Thermal conductivity $k$
Material property giving heat flux per unit temperature gradient; high $k$ means heat flows easily ($\text{W}\,\text{m}^{-1}\,\text{K}^{-1}$)
Thermal resistance $R = L/k$
Layer property: larger $R$ means a greater temperature drop for the same flux; used to design insulation ($\text{m}^2\,\text{K}\,\text{W}^{-1}$)
Heat flux $q$
Power flowing through a unit area of wall ($\text{W}\,\text{m}^{-2}$); uniform throughout the wall in steady state
Steady state
Condition where $\partial T/\partial t = 0$ everywhere; temperatures are constant in time
Jacobi iteration
An iterative relaxation method in which each interior node is repeatedly updated to the weighted average of its neighbours; iteration stops when successive sweeps change any node by less than a tolerance

Exercises

Grid refinement study

Double N_PER_LAYER four times (from 5 to 80) and record the maximum absolute difference between the numerical and analytic interface temperatures at each refinement level. Plot the error versus N_PER_LAYER on a log-log scale. Explain the observed convergence order.
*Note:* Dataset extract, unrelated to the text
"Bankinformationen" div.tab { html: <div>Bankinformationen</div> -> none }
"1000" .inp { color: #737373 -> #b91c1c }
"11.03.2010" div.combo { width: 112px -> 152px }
Radiation and convection boundary conditions

Real walls exchange heat with the air by convection, not at a fixed surface temperature. The convective boundary condition on the inner surface is:

$$q = h\,(T_\text{air,in} - T_0)$$

where $h$ is the convective heat-transfer coefficient ($\text{W}\,\text{m}^{-2}\,\text{K}^{-1}$). Modify jacobi_solve to accept inner and outer convective coefficients instead of fixed temperatures by updating the boundary nodes using this relation at each sweep, and verify that as $h \to \infty$ the solution approaches the fixed-temperature result.

Transient heat conduction

Remove the steady-state assumption and discretize the full 1D heat equation $\rho c_p \partial T / \partial t = \partial (k \partial T / \partial x) / \partial x$ using the explicit Euler method. Use $\rho = 1800\,\text{kg}\,\text{m}^{-3}$ and $c_p = 900\,\text{J}\,\text{kg}^{-1}\,\text{K}^{-1}$ for all layers (representative brick). Start from a uniform initial temperature of 20°C, apply $T_\text{right} = -10$°C at $t=0$, and run until the solution is within 1°C of the steady state everywhere. Verify the stability condition $\Delta t \le \Delta x^2 / (2 \alpha)$ where $\alpha = k / (\rho c_p)$ is the thermal diffusivity.

Optimal insulation placement

Fix the total insulation thickness at 5 cm and split it between two locations: one slab immediately inside the brick and one immediately inside the concrete. Let the inner slab have thickness $t$ ($0 \le t \le 0.05$ m) and the outer slab $(0.05 - t)$ m. Compute the heat flux for each split and show that the total resistance — and therefore the heat flux — is independent of how the insulation is distributed. Explain this result using the series-resistance formula.